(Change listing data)
——

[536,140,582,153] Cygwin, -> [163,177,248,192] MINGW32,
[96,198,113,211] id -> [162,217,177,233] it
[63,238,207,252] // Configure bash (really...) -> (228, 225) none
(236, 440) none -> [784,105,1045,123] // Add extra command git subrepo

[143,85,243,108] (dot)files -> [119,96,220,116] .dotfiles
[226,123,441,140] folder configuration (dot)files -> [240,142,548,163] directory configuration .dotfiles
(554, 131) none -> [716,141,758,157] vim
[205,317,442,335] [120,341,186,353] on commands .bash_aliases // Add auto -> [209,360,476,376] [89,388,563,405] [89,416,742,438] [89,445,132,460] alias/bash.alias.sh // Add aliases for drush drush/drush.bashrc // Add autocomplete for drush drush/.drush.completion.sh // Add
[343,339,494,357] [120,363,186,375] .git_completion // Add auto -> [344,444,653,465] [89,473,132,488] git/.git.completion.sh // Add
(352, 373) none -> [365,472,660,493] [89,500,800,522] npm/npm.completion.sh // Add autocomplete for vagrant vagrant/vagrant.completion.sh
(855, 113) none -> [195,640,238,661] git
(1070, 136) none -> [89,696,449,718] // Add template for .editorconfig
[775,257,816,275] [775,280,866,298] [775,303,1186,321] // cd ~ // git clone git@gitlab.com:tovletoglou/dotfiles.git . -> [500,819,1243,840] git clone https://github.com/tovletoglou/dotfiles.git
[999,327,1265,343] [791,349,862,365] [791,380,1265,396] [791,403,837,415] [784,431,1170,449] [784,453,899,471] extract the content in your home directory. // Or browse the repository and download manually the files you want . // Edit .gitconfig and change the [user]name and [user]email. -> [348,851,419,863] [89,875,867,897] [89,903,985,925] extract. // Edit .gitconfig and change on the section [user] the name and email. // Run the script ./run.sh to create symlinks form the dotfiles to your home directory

——

Copy each line in the data that holds the word "directory".

[226,123,441,140] folder configuration (dot)files -> [240,142,548,163] directory configuration .dotfiles
[999,327,1265,343] [791,349,862,365] [791,380,1265,396] [791,403,837,415] [784,431,1170,449] [784,453,899,471] extract the content in your home directory. // Or browse the repository and download manually the files you want . // Edit .gitconfig and change the [user]name and [user]email. -> [348,851,419,863] [89,875,867,897] [89,903,985,925] extract. // Edit .gitconfig and change on the section [user] the name and email. // Run the script ./run.sh to create symlinks form the dotfiles to your home directory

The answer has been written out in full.